M. Carrington était à dix pas… je le vis sourire… M’avait-il déjà découverte ? Il continua d’avancer de son pas tranquille et ce fut seulement quand il se trouva tout à fait devant mon arbre qu’il leva la tête, puis, soulevant sa casquette d’un geste respectueux :

— Bonjour, mademoiselle Phyllis, la cueillette est-elle bonne ?

— Monsieur… monsieur, balbutiai-je, je suis désolée que nous soyons tombés sur vos noisettes, nous avons dépassé notre bois sans nous en apercevoir et…

— Mes noisettes sont faites pour être mangées, miss Phyllis, et je suis enchanté que vous les trouviez bonnes. Mais si vous voulez bien me suivre, je vous indiquerai un endroit où elles sont d’une qualité supérieure. Il y a aussi une haie avec des mûres…

— Des mûres ! oh ! Je viens. Billy, criai-je du plus haut de ma voix, viens m’aider à descendre. Billy ! Aucune réponse… Hélas ! le malin singe me laissait dans mon embarras ! Comment sauter de si haut, et sous les yeux railleurs qui ne me perdaient pas de vue ?

Je m’écriai tout à coup d’un ton impératif :

— Monsieur Carrington, tournez-moi le dos et surtout ne regardez pas !… Attendez… un instant… Je vous envoie mes… vos noisettes.

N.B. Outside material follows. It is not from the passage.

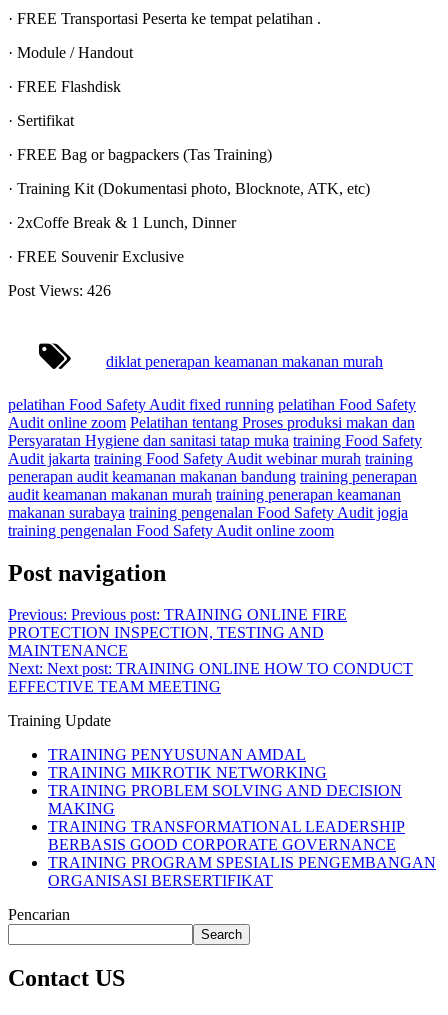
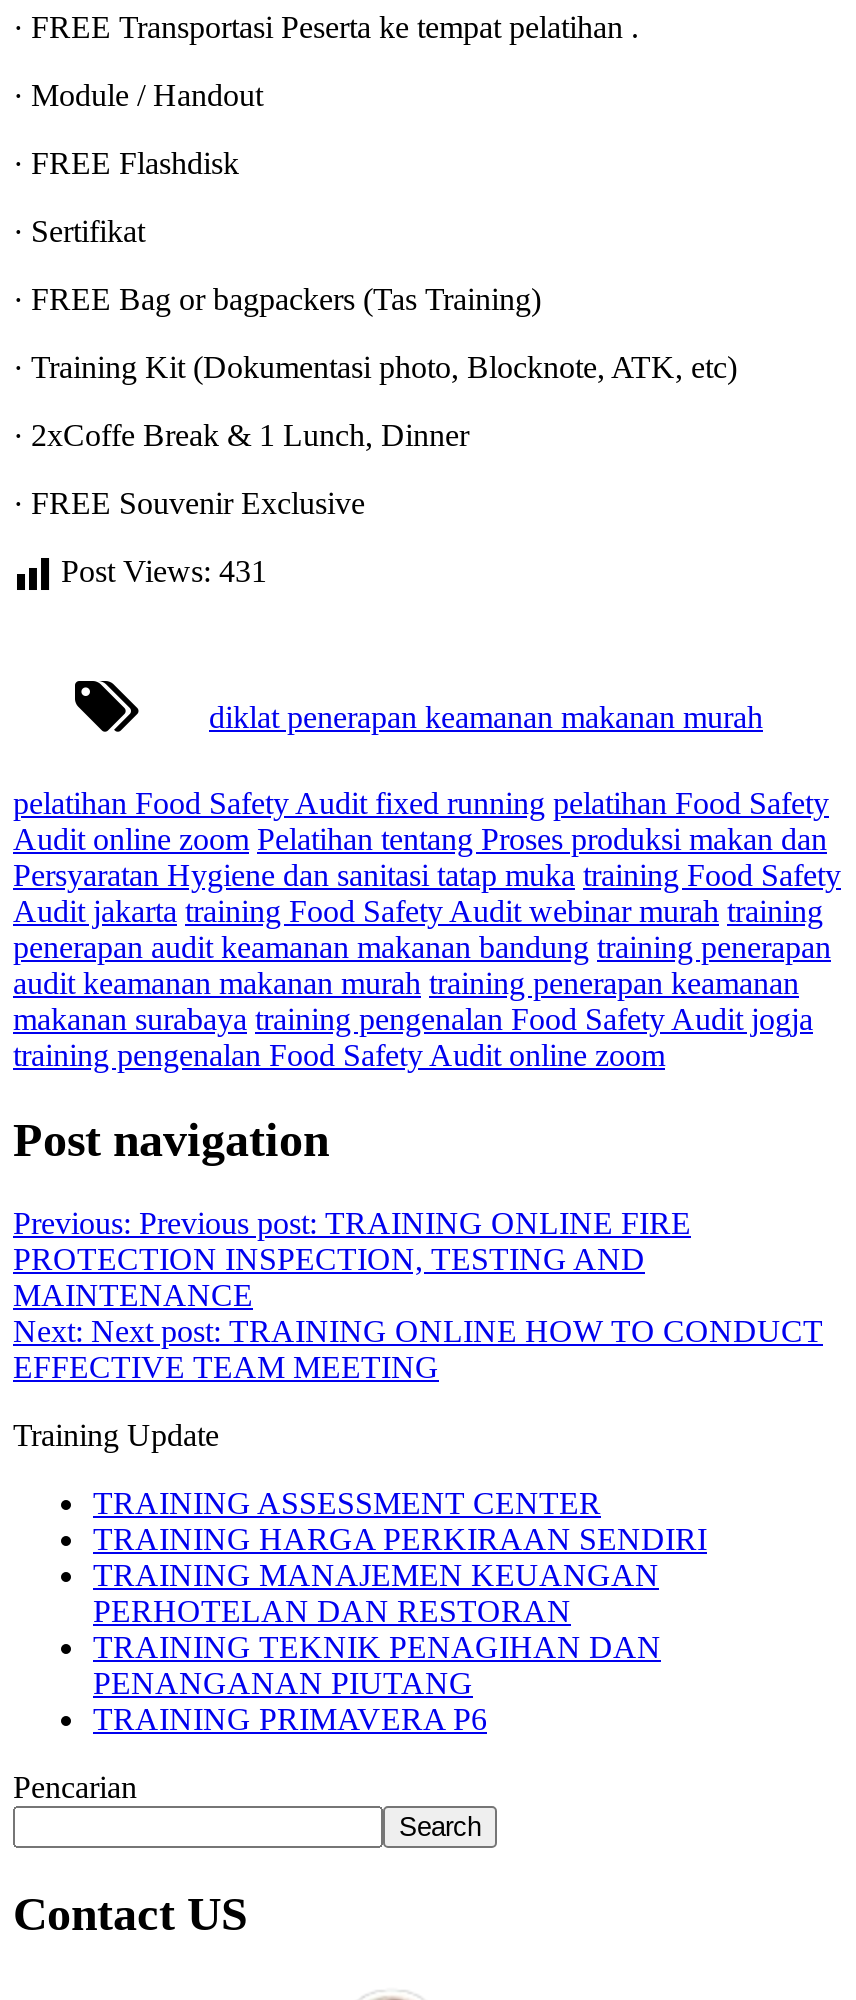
[8,282,111,299] Post Views: 426 -> [61,553,267,587] Post Views: 431
[48,746,436,889] TRAINING PENYUSUNAN AMDAL | TRAINING MIKROTIK NETWORKING | TRAINING PROBLEM SOLVING AND DECISION | MAKING | TRAINING TRANSFORMATIONAL LEADERSHIP | BERBASIS GOOD CORPORATE GOVERNANCE | TRAINING PROGRAM SPESIALIS PENGEMBANGAN | ORGANISASI BERSERTIFIKAT -> [93,1487,707,1737] TRAINING ASSESSMENT CENTER | TRAINING HARGA PERKIRAAN SENDIRI | TRAINING MANAJEMEN KEUANGAN | PERHOTELAN DAN RESTORAN | TRAINING TEKNIK PENAGIHAN DAN | PENANGANAN PIUTANG | TRAINING PRIMAVERA P6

Puis, faisant suivre l’action à la parole, je vidai le contenu de mon tablier sur la figure souriante levée vers moi, c’est-à-dire que M. Carrington reçut une volée de petites boules brunes en plein visage. Il se baissa en riant de tout son cœur…

— Pardon, lui dis-je, pardon ! Mais aussi, quelle idée avez-vous eue de vous mettre sous l’arbre !… Maintenant, tournez-vous et ne bougez plus !

— Mon Dieu, hasarda-t-il, si vous n’étiez pas si farouche, je pourrais peut-être vous aider ?

— Non, non, je vous remercie !… Mais je pense ; Où diable Billy a-t-il pu passer ? Oh ! il me revaudra cela. C’est un tour de sa façon.